Download or read book Before Dallas written by Nicholas P. Cafardi and published by Paulist Press. This book was released on 2008 with total page 280 pages. Available in PDF, EPUB and Kindle. Book excerpt: The clergy sex abuse scandal and its ongoing fallout have created the greatest crisis in the history of the American Catholic Church. Yet for well over a thousand years, the Church has recognized the problem of clerical abuse of children and has maintained strict canonical punishments for perpetrators, including expulsion from the clerical state. So why did Church leaders favor therapeutic solutions over the provisions of canon law in dealing with decades of abuse? This ground-breaking analysis of the Church?s response to the abuse crisis addresses that very question and engages in a vigorous assessment of the Church?s failures in the light of its own canon law. The author, a civil and canon lawyer, summarizes the history of clerical sexual abuse, from the New Testament era to modern times. He describes the major cases that brought the problem to the forefront in the United States. He goes on to explain why most bishops decided to take the ?therapeutic option? when dealing with abusive priests, rather than subjecting abusers to proper canonical punishments that might have brought the cases to light and resulted in greater sensitivity to the victims themselves. Finally, the author explains what the Church must learn from the abuse crisis.Insightfully written and thoroughly annotated, BEFORE DALLAS will become the accepted reference work on the Church?s legal response to clerical sexual abuse, and an indispensable guide for preventing the tragedy from happening again. It will be essential reading for church historians, canonists, clergy, and all those interested in the future welfare of the Church and her faithful.

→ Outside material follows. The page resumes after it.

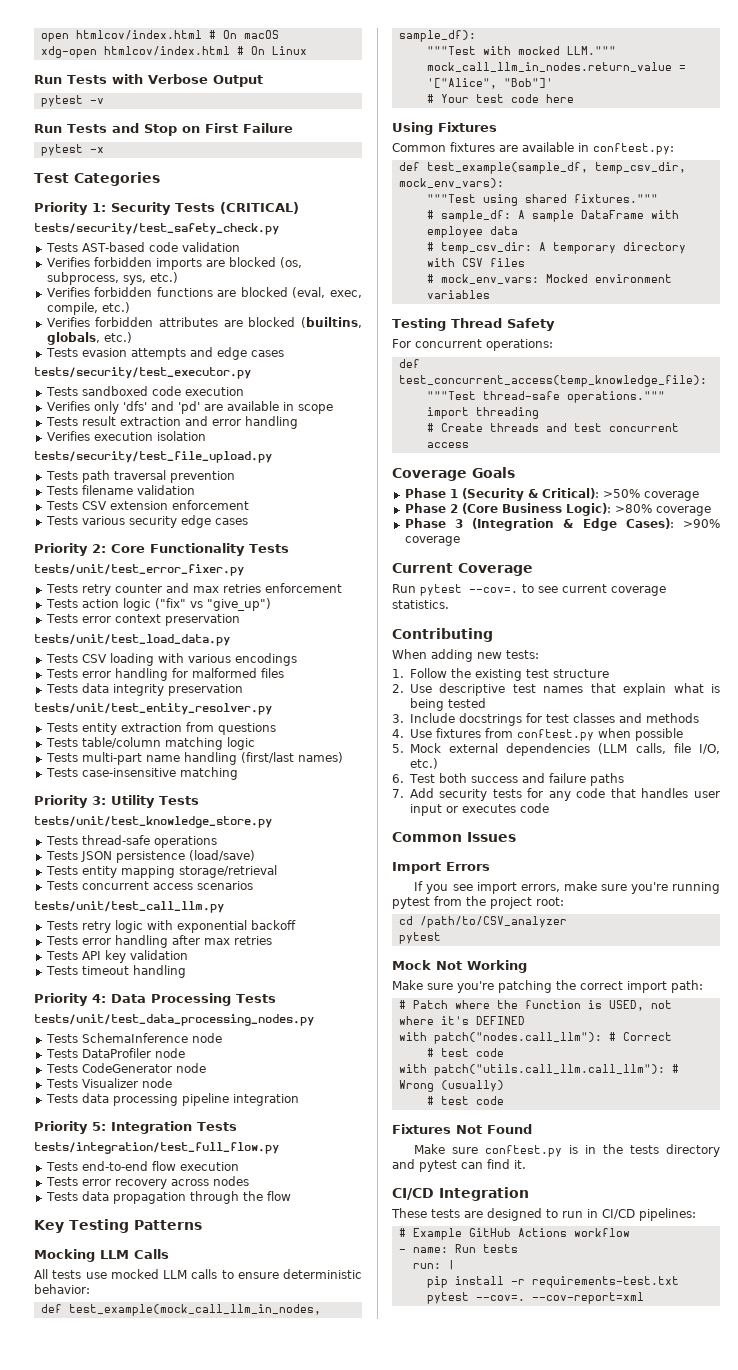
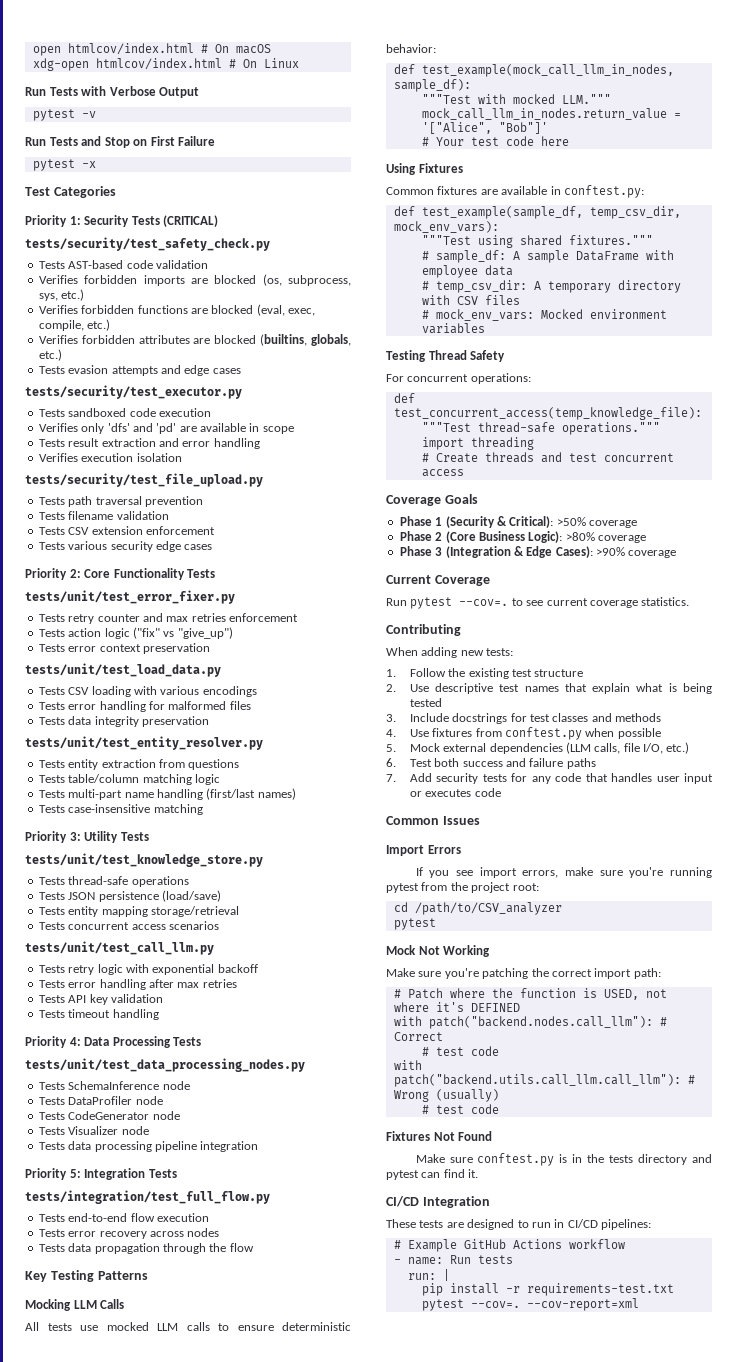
- with patch("nodes.call_llm"): # Correct
+ with patch("backend.nodes.call_llm"): # Correct
- with patch("utils.call_llm.call_llm"): # Wrong (usually)
+ with patch("backend.utils.call_llm.call_llm"): # Wrong (usually)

Download or read book Gratian the Theologian written by John C. Wei and published by CUA Press. This book was released on 2016-02-19 with total page 374 pages. Available in PDF, EPUB and Kindle. Book excerpt: Gratian the Theologian shows how one of the best-known canonists of the medieval period was also an accomplished theologian. Well into the twelfth century, compilations of Church law often dealt with theological issues. Gratian's Concordia discordantium canonum or Decretum, which was originally compiled around 1140, was no exception, and so Wei claims in this provocative book. The Decretum is the fundamental canon law work of the twelfth century, which served as both the standard textbook of canon law in the medieval schools and an authoritative law book in ecclesiastical and secular courts. Yet theology features prominently throughout the Decretum, both for its own sake and for its connection to canon law and canonistic jurisprudence.